Action item:
Begin at the line containing "4-Pin Trailer Tow" in the data below and go on through the line containing "total: 16007.50 -> 16345.46", repeating each line exactly; include both ends and no other line.

Itemized modification records:
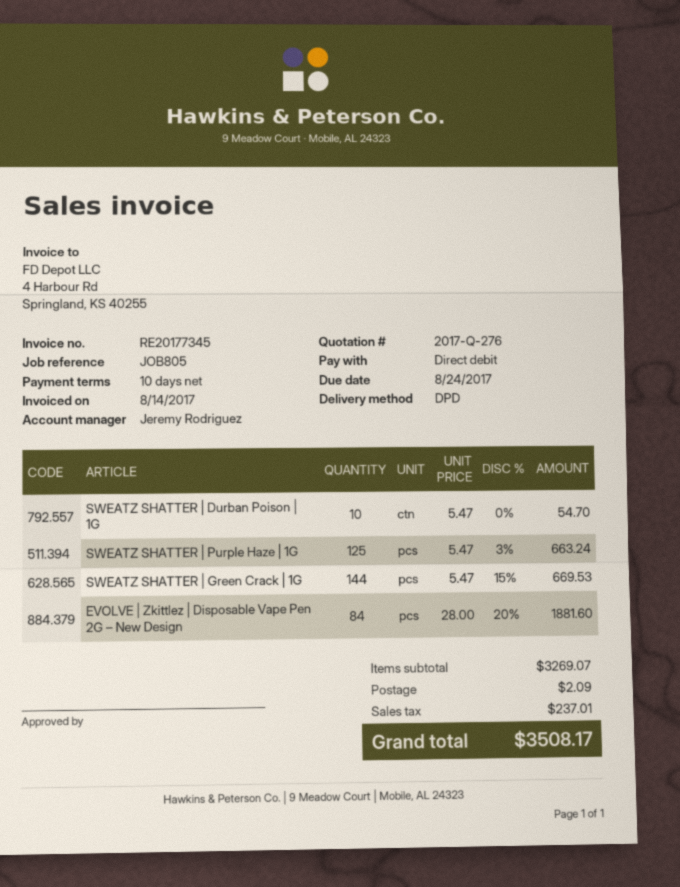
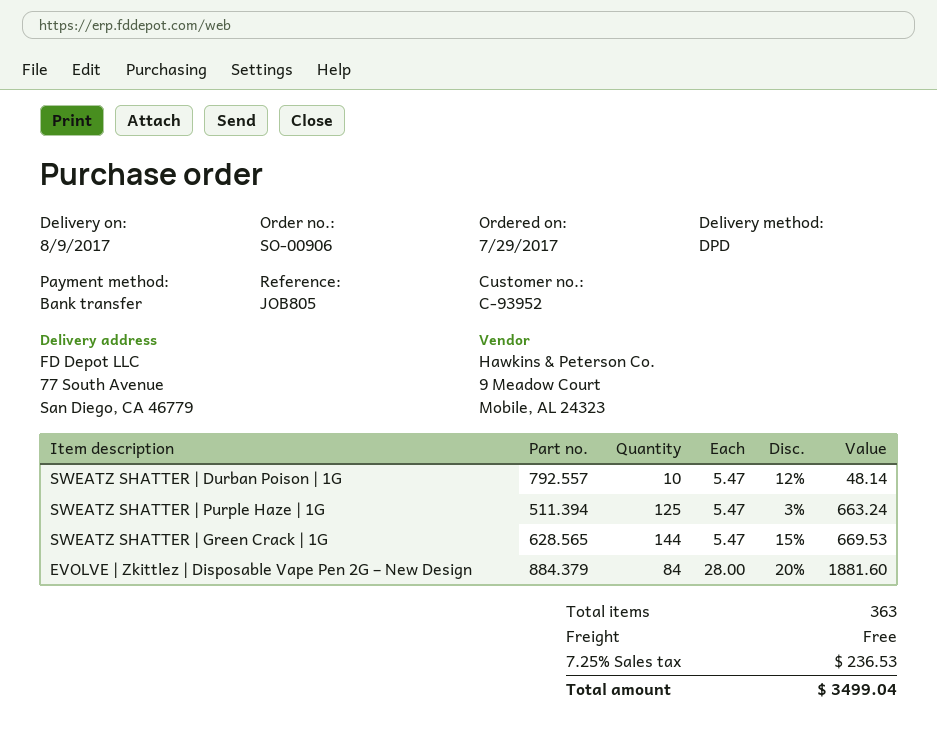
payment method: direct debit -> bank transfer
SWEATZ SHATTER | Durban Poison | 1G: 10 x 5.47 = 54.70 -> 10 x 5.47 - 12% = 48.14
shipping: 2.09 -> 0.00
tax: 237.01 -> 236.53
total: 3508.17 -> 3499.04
* * *
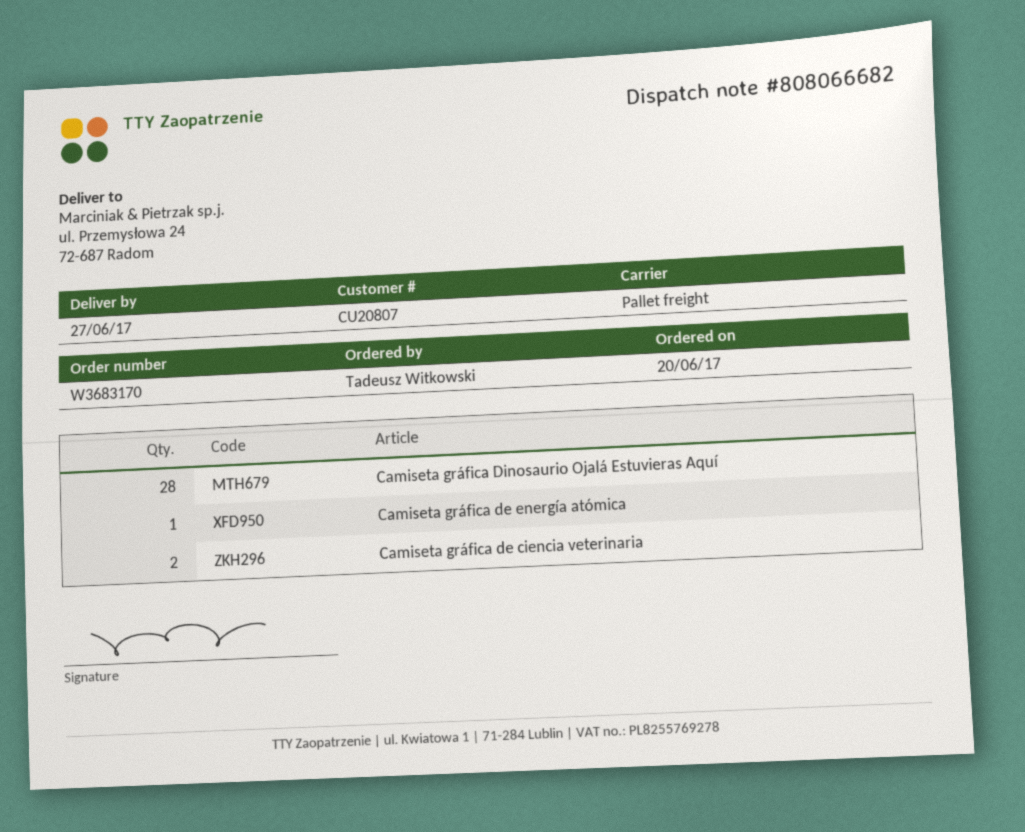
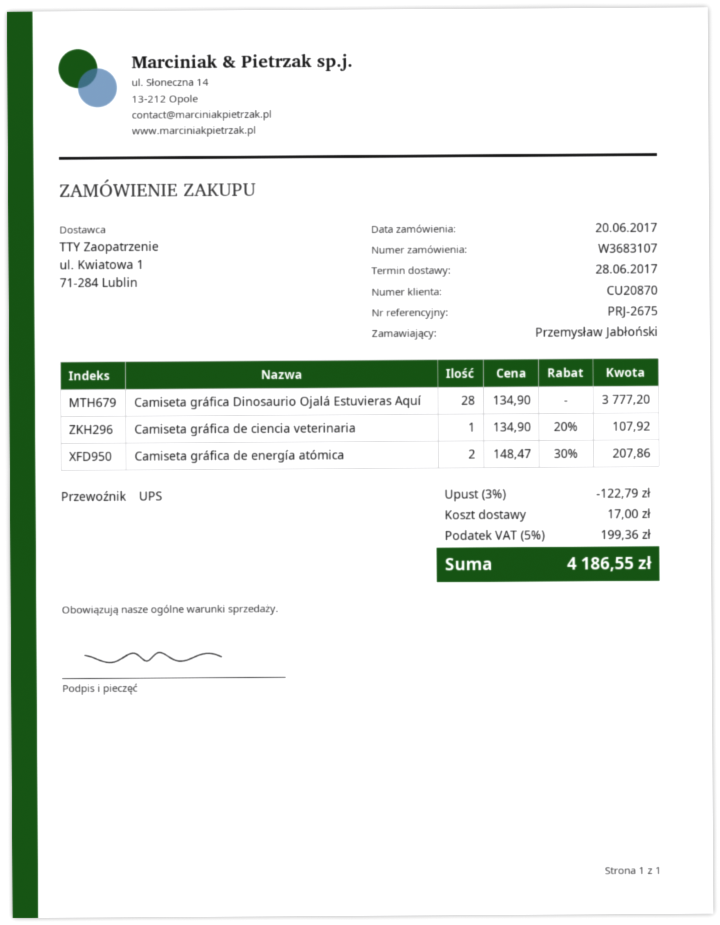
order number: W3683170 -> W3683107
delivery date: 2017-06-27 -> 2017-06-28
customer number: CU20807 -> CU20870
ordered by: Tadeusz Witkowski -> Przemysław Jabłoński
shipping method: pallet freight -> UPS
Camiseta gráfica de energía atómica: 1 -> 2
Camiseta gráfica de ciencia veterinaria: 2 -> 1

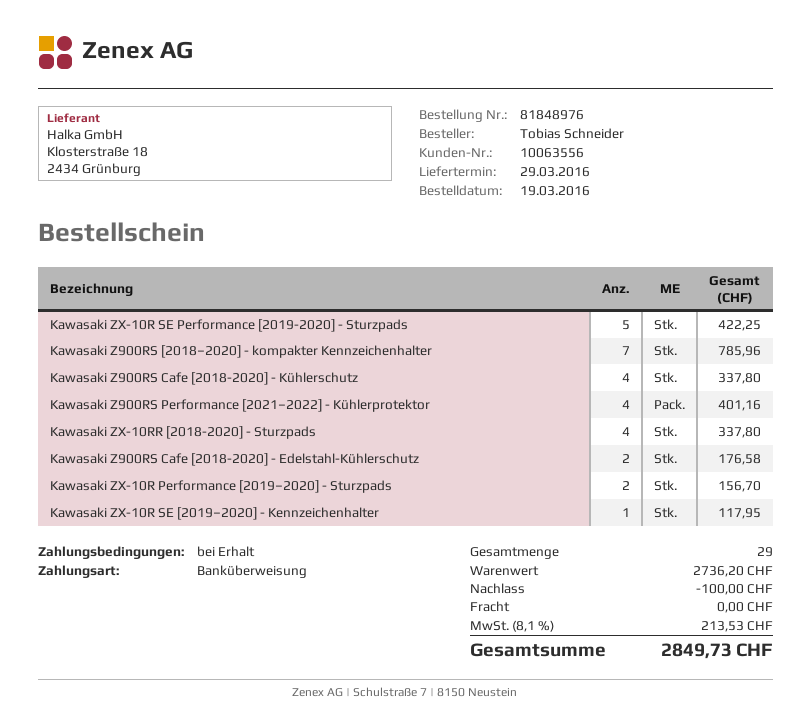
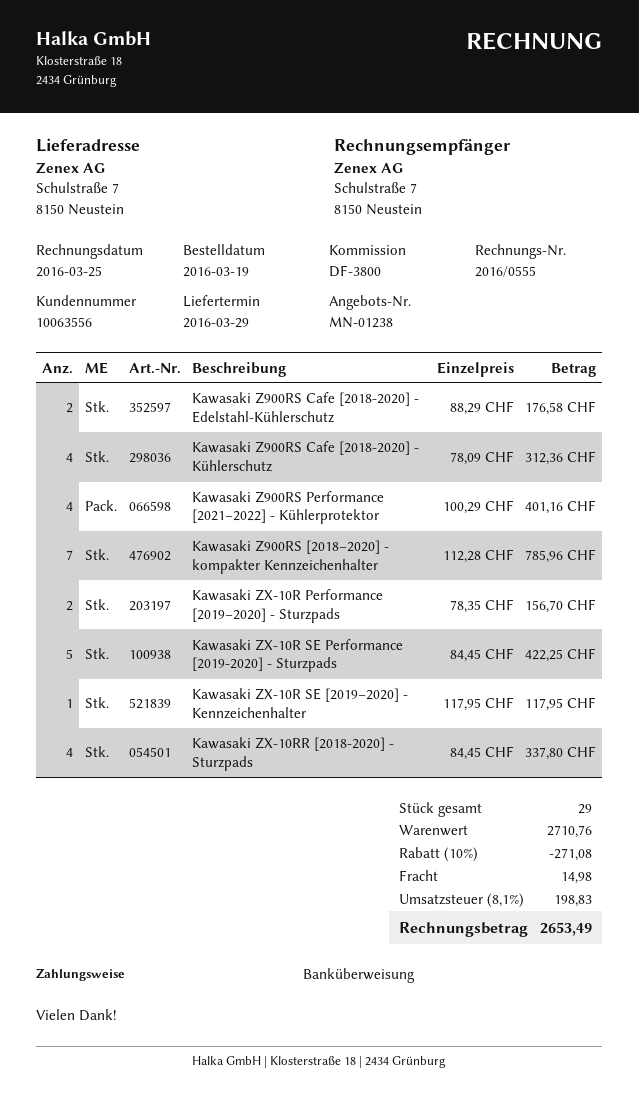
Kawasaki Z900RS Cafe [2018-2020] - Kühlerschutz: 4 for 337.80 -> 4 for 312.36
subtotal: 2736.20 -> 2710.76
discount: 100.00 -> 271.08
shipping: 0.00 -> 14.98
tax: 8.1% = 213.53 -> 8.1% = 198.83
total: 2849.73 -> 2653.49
...
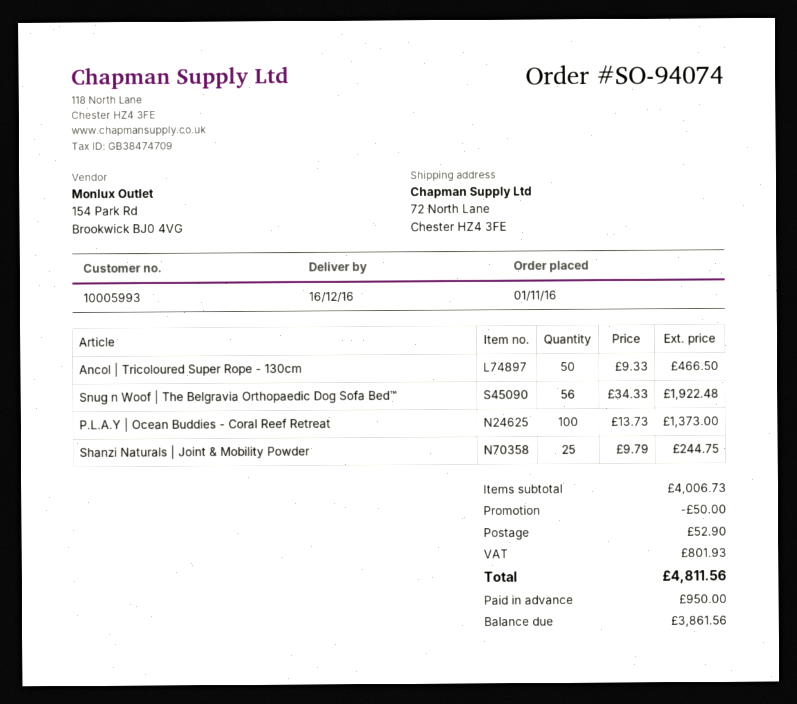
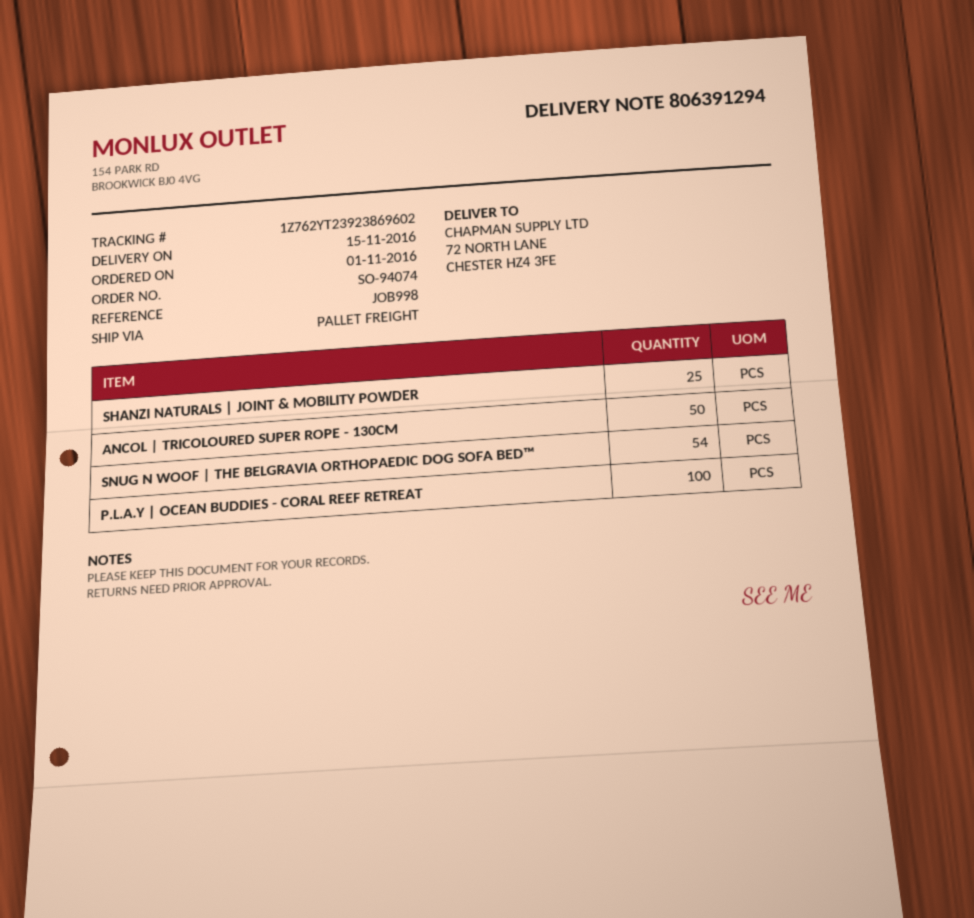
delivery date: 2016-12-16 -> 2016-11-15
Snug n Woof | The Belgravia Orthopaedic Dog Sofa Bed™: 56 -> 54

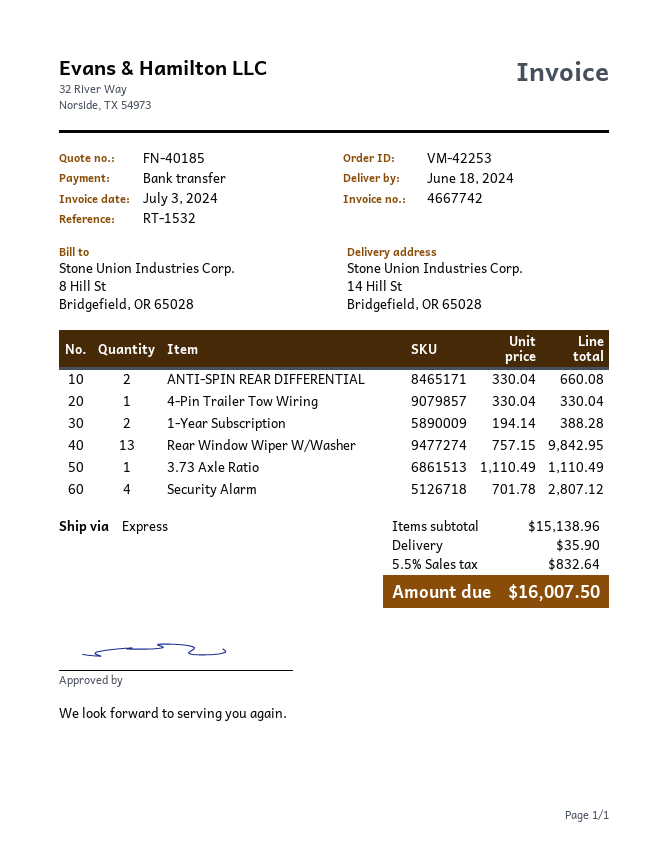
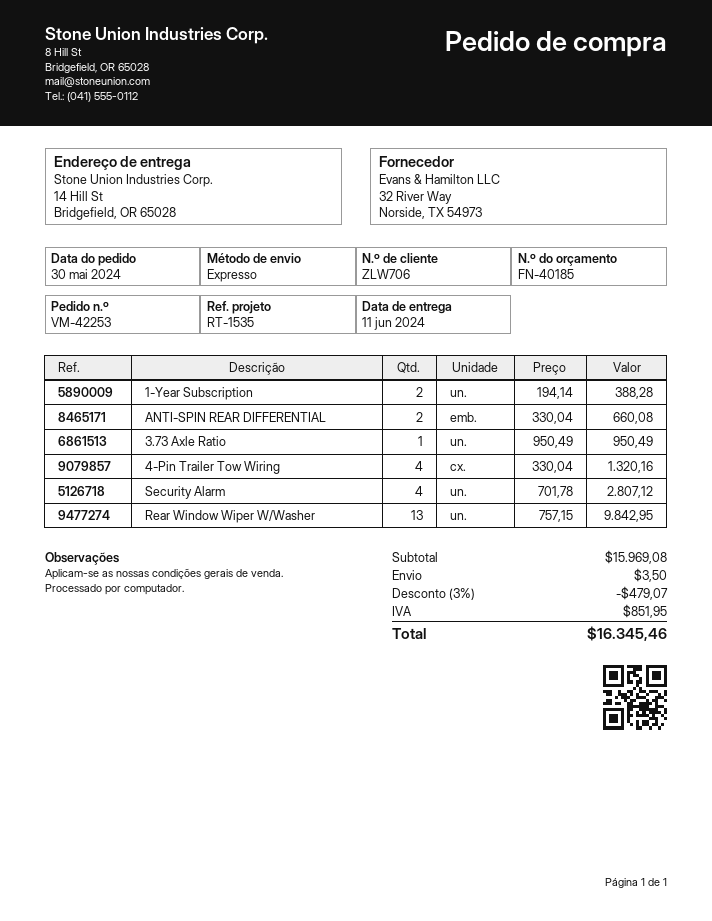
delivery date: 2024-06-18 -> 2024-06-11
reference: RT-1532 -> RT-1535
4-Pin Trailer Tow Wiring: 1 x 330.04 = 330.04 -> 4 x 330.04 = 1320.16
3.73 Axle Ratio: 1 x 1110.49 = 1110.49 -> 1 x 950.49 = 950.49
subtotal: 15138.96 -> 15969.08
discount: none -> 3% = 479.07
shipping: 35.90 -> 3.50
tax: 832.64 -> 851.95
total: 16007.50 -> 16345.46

Solution below:
4-Pin Trailer Tow Wiring: 1 x 330.04 = 330.04 -> 4 x 330.04 = 1320.16
3.73 Axle Ratio: 1 x 1110.49 = 1110.49 -> 1 x 950.49 = 950.49
subtotal: 15138.96 -> 15969.08
discount: none -> 3% = 479.07
shipping: 35.90 -> 3.50
tax: 832.64 -> 851.95
total: 16007.50 -> 16345.46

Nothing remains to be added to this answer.